Which reg says you can’t have an SO on a lighting circuit?
The nominal voltage is 230V (single phase) and has been since 2003.
The UK voltage is 240v
I was replying to your post saying you do this for all switches and sockets and that this is required in Ireland. BS7671 covers the UK and this blanket requirement does not apply.It can do where there is no fixed lug.
There is no such reg. But common sense and good practice says don't do it.
The UK voltage is 240v and has been since nationalisation. In 2003 some bureaucrats decided to call it 230v but in fact nothing changed.
If you go to a customer and see this socket, do you code it?
If the customer wants a socket, usually in the loft, do you say “I’m sorry BS7671 says I can take a feed from the loft light, but I don’t like that so I’m going to take the feed from a socket in a bedroom or landing and leave you with unnecessary plastering and decorating?”

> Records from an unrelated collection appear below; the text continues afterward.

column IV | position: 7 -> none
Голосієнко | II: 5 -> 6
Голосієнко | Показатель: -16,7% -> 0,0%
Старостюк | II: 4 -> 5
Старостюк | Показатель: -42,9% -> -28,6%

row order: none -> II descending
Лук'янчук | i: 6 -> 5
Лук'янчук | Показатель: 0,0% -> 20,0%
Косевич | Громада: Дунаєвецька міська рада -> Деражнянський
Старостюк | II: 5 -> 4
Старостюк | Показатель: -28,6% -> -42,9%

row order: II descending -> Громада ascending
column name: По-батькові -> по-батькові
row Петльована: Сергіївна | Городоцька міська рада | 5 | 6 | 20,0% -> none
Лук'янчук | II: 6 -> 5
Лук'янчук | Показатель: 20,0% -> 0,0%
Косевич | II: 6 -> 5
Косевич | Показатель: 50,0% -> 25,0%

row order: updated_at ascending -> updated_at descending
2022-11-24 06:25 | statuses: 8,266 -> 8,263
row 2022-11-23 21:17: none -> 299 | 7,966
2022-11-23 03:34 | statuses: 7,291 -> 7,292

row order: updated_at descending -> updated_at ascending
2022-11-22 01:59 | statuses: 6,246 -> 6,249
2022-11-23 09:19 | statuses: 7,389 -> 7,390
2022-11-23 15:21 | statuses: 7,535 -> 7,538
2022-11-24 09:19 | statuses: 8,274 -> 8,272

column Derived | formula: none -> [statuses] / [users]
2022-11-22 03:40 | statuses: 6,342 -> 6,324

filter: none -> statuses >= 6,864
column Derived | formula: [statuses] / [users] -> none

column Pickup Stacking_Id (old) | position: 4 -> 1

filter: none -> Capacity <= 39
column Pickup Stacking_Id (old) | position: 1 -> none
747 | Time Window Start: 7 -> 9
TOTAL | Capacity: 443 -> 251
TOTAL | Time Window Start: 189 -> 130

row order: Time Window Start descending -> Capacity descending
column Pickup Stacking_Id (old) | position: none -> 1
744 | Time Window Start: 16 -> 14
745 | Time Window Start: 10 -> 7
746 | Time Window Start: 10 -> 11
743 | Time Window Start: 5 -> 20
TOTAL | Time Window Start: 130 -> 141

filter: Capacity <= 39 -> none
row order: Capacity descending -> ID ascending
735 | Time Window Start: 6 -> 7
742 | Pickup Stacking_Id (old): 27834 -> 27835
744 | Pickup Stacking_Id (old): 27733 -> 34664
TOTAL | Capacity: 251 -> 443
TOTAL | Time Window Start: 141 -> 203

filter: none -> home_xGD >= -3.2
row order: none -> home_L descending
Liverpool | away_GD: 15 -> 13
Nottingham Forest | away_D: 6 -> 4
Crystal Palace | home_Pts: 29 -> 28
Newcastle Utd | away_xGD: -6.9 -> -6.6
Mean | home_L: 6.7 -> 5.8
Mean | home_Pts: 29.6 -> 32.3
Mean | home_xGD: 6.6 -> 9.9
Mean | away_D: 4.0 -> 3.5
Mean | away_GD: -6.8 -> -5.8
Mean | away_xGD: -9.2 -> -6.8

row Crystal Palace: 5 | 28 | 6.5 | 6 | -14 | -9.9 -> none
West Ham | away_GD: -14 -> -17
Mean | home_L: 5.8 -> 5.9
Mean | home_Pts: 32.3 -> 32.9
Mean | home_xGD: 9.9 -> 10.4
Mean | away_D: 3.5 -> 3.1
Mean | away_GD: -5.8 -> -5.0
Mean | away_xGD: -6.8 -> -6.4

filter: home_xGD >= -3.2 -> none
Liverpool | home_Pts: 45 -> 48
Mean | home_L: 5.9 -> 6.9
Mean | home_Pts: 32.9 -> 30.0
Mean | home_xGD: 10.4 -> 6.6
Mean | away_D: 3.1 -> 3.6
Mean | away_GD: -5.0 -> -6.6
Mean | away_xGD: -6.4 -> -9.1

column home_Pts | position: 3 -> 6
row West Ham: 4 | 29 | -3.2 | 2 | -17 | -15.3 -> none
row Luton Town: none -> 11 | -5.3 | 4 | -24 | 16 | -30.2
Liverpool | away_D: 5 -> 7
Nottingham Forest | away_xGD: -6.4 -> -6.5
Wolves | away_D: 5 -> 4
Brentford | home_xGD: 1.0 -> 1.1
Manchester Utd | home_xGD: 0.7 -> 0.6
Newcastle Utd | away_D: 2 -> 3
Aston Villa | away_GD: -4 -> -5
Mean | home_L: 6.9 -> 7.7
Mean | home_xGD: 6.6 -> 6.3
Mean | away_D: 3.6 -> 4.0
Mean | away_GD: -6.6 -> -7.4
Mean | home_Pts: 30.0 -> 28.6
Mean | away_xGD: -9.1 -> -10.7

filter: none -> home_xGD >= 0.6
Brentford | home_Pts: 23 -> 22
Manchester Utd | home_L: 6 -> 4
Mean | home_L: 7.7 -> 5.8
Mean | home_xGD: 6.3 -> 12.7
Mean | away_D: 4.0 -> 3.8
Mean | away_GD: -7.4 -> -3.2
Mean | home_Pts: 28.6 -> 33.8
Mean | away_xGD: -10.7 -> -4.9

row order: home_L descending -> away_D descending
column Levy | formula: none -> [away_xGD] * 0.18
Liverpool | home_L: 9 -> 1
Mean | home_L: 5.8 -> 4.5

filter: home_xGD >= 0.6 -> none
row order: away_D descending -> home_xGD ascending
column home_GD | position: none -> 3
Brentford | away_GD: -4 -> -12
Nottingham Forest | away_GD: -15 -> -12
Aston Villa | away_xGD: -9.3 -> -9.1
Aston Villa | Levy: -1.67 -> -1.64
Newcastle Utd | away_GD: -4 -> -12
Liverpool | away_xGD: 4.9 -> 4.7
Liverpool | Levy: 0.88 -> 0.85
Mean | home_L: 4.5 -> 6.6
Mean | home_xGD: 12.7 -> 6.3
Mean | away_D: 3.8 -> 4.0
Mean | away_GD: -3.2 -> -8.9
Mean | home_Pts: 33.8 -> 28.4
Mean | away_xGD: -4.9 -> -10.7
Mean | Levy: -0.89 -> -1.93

240V is within the acceptable range in the UK and Europe, but the nominal voltage is 230. Please just stop.
You must be turning work down. Instead of running a bit of t&e from a light and printing a couple of labels (totally regs compliant) you would rip a bedroom apart. I have no words.
I suppose you think cenelec just threw a few numbers in the air and picked 230. In any property in the uk, the voltage will be 216.2 (230 -6%) and 253 (230 +10%). The nominal voltage is 230 which gives the range and is the value used to calculate the load in a single phase circuit. If you use 240 the range changes to 225.6 to 264 and your load calculation is wrong. Please just stop.
that is blindingly obvious.I am not a spark and don't do electrical work for customers
For crying out loud can a mod shut this bloke up before a member of the public reads his nonsense. BS7671 follows cenelec and for another go at imparting real knowledge, we do not pick random values and tolerances. They are prescribed as 230 -6% to +10%. PLEASE STOP.I am not a spark and don't do electrical work for customers.
If you use 240 +5.4% or - 9% the range remains the same and you use the correct figure.
You could also quote a "nominal" of 120v +210% or +180%.
Using 230v is obviously wrong unless it is intended to change the supplied voltage and that has not happened in the 16 years since the bureaucrats decided to lie about the voltage.
Interestingly in most of Europe the voltage has been changed upwards from 220v. Even there it is nearer 240 than 230v. One exception seems to be Budapest which is still 220v.
BS7671 follows cenelec and for another go at imparting real knowledge, we do not pick random values and tolerances. They are prescribed as 230 -6% to +10%. PLEASE STOP.
Why call it something it isn't?
This is why there is a band of voltages that are acceptable with limits above and below a nominal value,
How can it be? That's what it IS - the NOMINAL.That may be so, but the quoted figure for nominal is wrong.